Open Banking in the United States: Are You Ready to Catch Up?


Have you heard about Open Banking? It's quite a popular concept right now! Open Banking is a part of a wider global movement for consumer data rights, called Open Data. Open Banking can also refer to the regulations and technology that enable these rights to be exercised in the banking and financial services sector.

This article focuses on how the recent trends and changes in Open Banking around the world—especially regulatory changes in the EU and UK—are likely to affect banks, fintechs, and other businesses in the US. We conclude that globalization is forcing US banks, fintechs, and other businesses to make internal changes to comply with EU and UK regulations, but these same changes also prepare them to join the Open Banking community.

Good Programming Practices Inevitably Lead to Open Banking

The concept of open banking is not new. In fact, it is based on sound software architecture principles that can be applied to any industry. The banking industry, however, is conservative and highly security conscious. As well, the industry must deal with multiple complex, archaic, legacy IT infrastructures that make implementing new architectures difficult. So, without deadlines imposed by legal regulations, banks have no incentive to quickly adopt Open Banking principles.

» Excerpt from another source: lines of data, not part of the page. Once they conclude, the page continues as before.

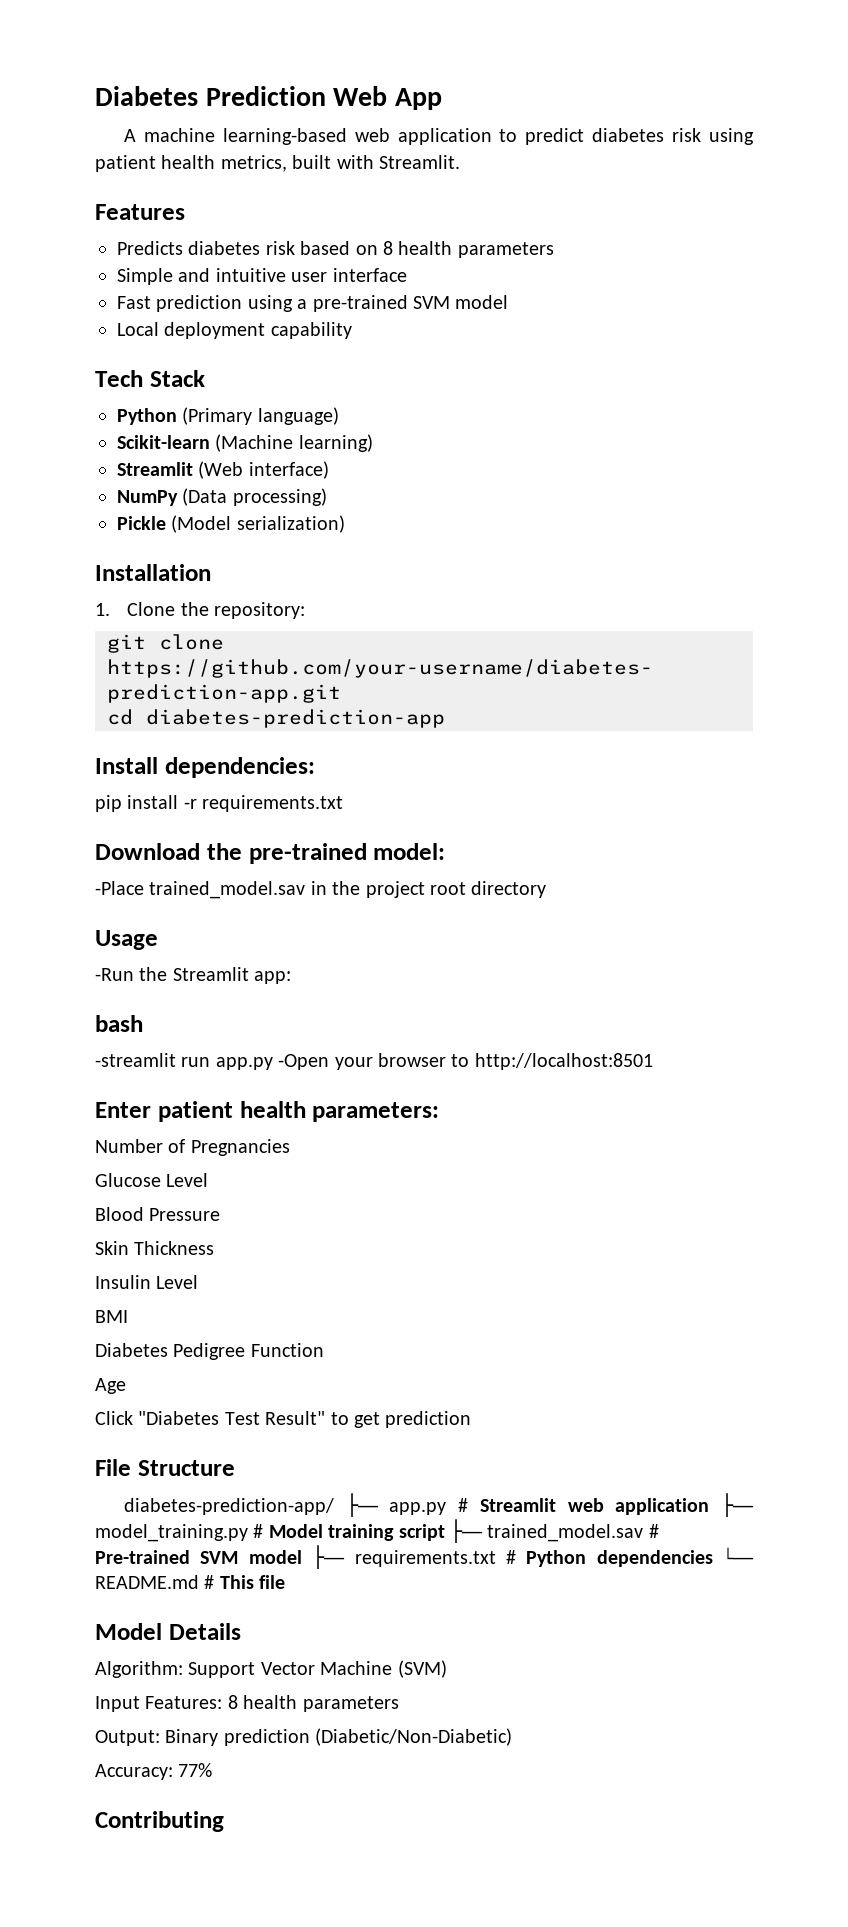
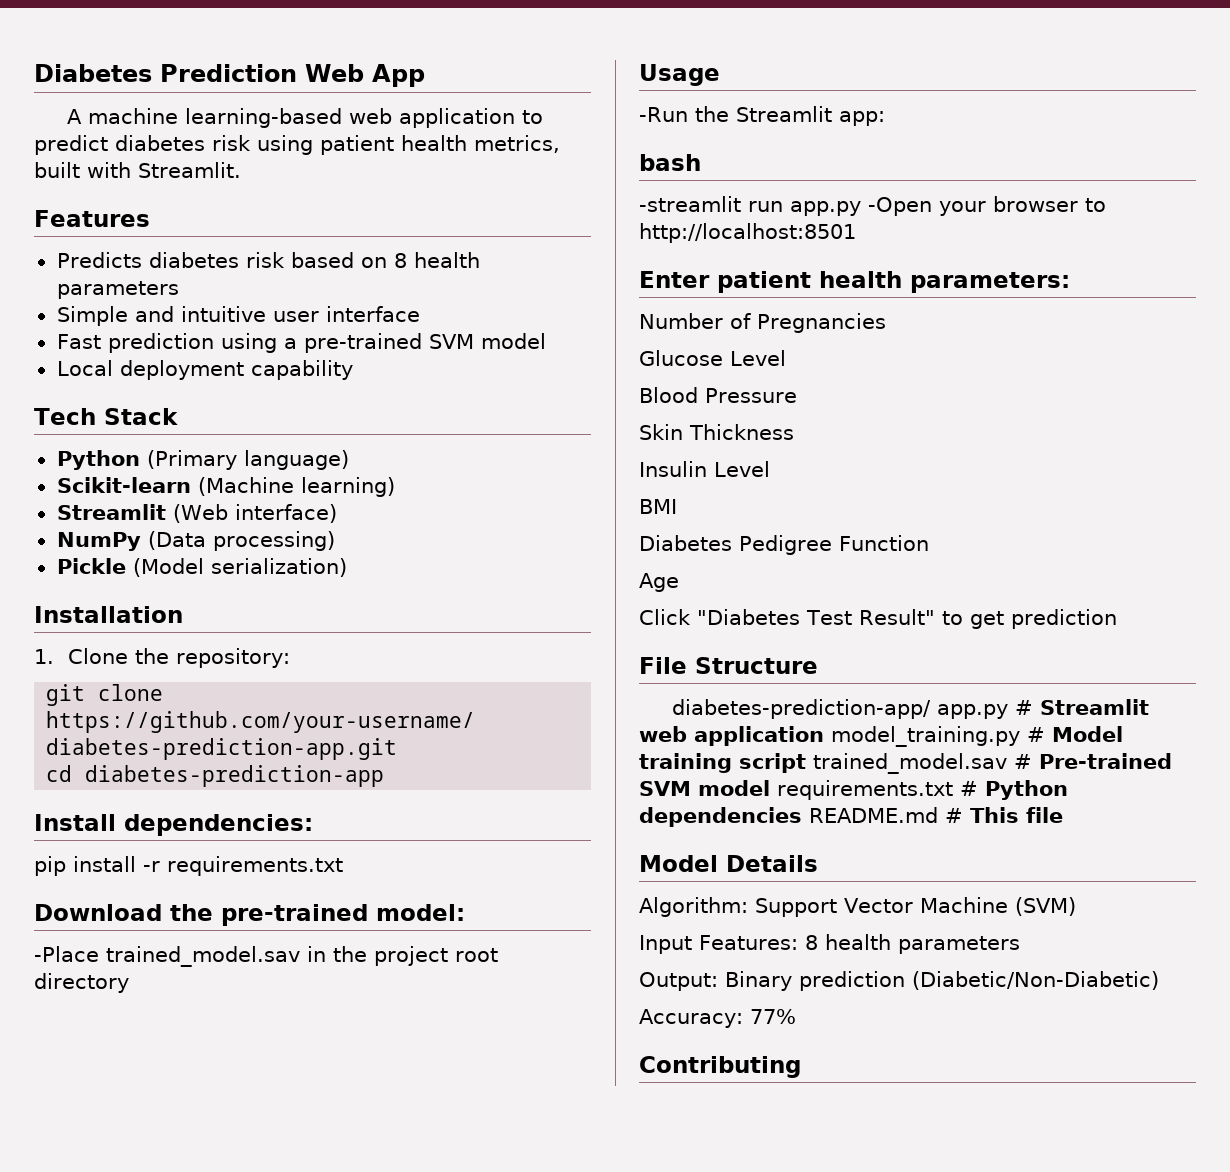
- diabetes-prediction-app/ ├── app.py # Streamlit web application ├── model_training.py # Model training script ├── trained_model.sav # Pre-trained SVM model ├── requirements.txt # Python dependencies └── README.md # This file
+ diabetes-prediction-app/ app.py # Streamlit web application model_training.py # Model training script trained_model.sav # Pre-trained SVM model requirements.txt # Python dependencies README.md # This file

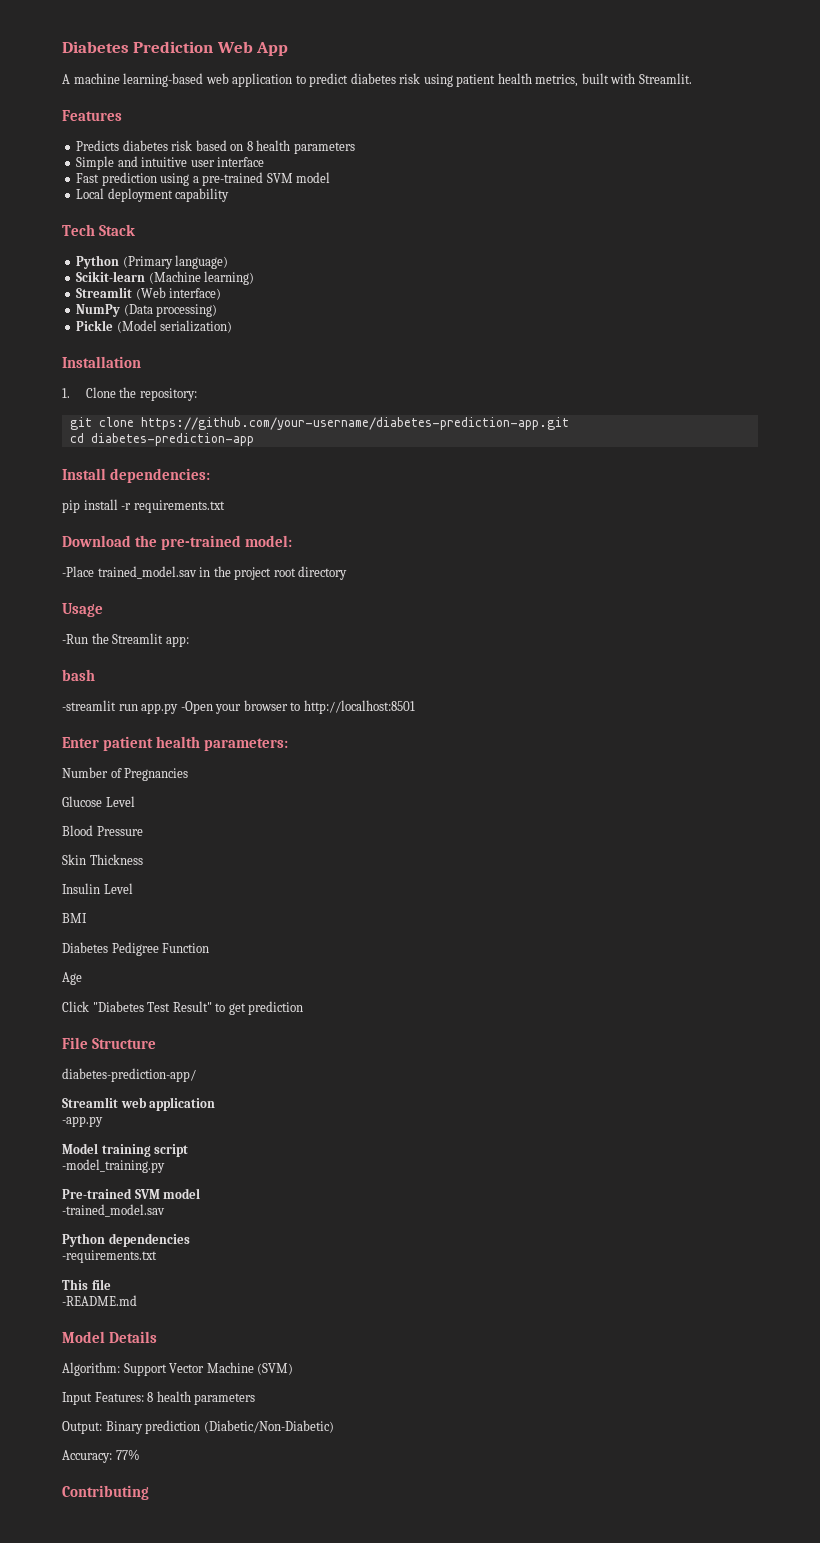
- diabetes-prediction-app/ app.py # Streamlit web application model_training.py # Model training script trained_model.sav # Pre-trained SVM model requirements.txt # Python dependencies README.md # This file
+ diabetes-prediction-app/
+ Streamlit web application
+ -app.py
+ Model training script
+ -model_training.py
+ Pre-trained SVM model
+ -trained_model.sav
+ Python dependencies
+ -requirements.txt
+ This file
+ -README.md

Open Banking is Based on Existing Programming Principles

Open banking is based on a “digital first business model,” where a bank’s internal software is built modularly, and each module communicates with the other modules through application program interfaces (APIs). Because all the data is passed through APIs, it is easy for the banks to open selected APIs to third parties so the third parties can aggregate or manipulate financial data on behalf of consumers. It is also easy for banks to maintain security by limiting the number and type of APIs opened to third parties.

Open Banking Needs Standardized APIs to Function Efficiently

Although banks can choose to follow good programming principles and use APIs for both internal and external data transfer, these APIs can be homegrown and therefore unique and proprietary. It is difficult for a third-party developer such as a fintech to interface with multiple banks if the banks all use their own unique APIs.

This is why, around the world, several organizations have initiated projects to standardize the APIs that typically interface with third party developers. One organization, the Open Bank Project, offers at least ten categories of standardized APIs. These categories include:

  • Accounts, which allows access to a user’s account information such as current balance in an account
  • Payments and Transaction Requests, which allows for initiation of transfers
  • Transactions, which allows access to a user’s transaction history

In the US, Nacha has started a standards group called Afinis. The group currently has the following nine payments related APIs live and available for use:

  • ACH Account Validation (AAV) for use with Phixius
  • Account Validation
  • ACH Payment Initiation
  • Bank Contact Information
  • Bank Contact v2
  • Pay Me
  • Payee Profile
  • Real-Time Billing Account Validation
  • Transaction Status

In Europe and since 2016, the Banking Industry Architecture Network (BIAN) has defined 30 standardized APIs and implemented them both from the consumers’ end and providers’ end. Although BAIN started in Europe, they are well-connected in the US as well.

Lastly, the industry group the Financial Services Information Sharing and Analysis Center (FS-ISAC), through its subsidiary the Financial Data Exchange (FDX), is also developing APIs relevant to Open Banking.

With so many organizations developing standardized APIs for Open Banking and payment processing, banks and fintechs in the US and elsewhere already have the software tools they need to adopt the Open Banking model. The question then becomes whether they have the incentive to do so.